And so on. They might be called Ramblonians, but no-one can ramble like the Doctor. He could ramble for England. Well, actually he rambles for the whole world. Which is good, otherwise aliens would have destroyed us ages ago. See, rambling is not always a bad thing. I'm doing it now, it's Donna approved.

We crash land onto Ramblonia. No surprise there, then. The TARDIS has landed us on the right planet, which is great. She has also landed us in the middle of a factory. Not so great, because it smells really weird and it looks like a place we could get lost in. And if there's even the slightest chance of us getting lost, we will.

"Where is this?" I demand, as I step from the TARDIS into a genuine Ramblonian factory.

"Um...well, it's some kind of factory."

"No! Really? You must be a genius to have worked that out!"

"O.K, O.K. If I've remember correctly they make," he cuts off, taking a deep gulp of air. "Bananas."

"Yes, we are bananas- we've landed in a factory! Hardly the best tourist attraction, is it?"

"No, bananas! You know, yellow fruit that grows on trees and isn't lemons. Bananas are good."

I still haven't got a clue what he's talking about. I open my mouth, but he must have noticed my puzzled expression because he speaks before I can.

"The factory makes bananas! It's a banana factory! They grow bananas and sell them. They also make banana soup, banana yoghurt, chocolate chip and banana cookies, banana ice cream, banana fudge..."

"Banana _soup_?"

"Part of local cuisine.
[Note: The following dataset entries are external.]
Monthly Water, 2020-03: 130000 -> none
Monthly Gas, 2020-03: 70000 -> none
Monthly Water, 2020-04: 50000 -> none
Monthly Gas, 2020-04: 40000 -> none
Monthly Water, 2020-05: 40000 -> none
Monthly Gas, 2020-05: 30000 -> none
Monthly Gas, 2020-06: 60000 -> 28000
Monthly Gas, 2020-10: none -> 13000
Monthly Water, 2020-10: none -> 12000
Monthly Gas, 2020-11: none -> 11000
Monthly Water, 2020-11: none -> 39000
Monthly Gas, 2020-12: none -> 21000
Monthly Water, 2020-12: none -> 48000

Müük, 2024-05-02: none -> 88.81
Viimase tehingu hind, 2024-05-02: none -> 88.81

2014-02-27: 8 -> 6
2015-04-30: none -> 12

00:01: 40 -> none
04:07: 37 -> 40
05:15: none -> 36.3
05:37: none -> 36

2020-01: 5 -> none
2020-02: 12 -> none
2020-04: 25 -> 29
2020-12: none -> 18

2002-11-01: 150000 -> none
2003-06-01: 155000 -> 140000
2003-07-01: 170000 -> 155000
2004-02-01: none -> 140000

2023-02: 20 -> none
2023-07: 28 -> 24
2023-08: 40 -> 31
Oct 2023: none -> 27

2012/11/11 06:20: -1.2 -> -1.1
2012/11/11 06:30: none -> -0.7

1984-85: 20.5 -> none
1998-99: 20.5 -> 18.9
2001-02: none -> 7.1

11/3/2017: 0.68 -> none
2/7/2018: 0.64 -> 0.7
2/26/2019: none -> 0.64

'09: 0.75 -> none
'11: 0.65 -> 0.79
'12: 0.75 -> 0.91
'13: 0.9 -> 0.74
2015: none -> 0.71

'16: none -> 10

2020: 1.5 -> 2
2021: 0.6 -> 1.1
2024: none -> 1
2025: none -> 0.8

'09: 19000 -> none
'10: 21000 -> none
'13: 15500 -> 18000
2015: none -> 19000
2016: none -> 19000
Wonder if they do free samples? Let's have a nose round."

We find ourselves in a huge banana grove room. The Doctor steals a banana.

"Always have a banana handy!" he grins.

O.K. The Doctor obviously has some weird obsession with bananas. Just nod and smile, Donna. Nod and smile.

"Try one, Donna. These are supposed to be some of the most delicious bananas in the universe and they certainly pass my taste test!"

I give in. It's part of travelling to new places with the Doctor. Eat the food, try not to fight with the natives, walk the wrong way down the street, save the planet. You know, the usual stuff. I don't know how you could possibly walk the wrong way down a street, but apparently I've done it. That was a fun day.

I peel a banana and bite into it. This banana...this banana is gorgeous. The best banana ever. Sweet and tasty and gorgeous. I'd still prefer cake, but it's a really, _really _tasty banana. Sudden thought.

"Do they make banana cake? They must do, surely!"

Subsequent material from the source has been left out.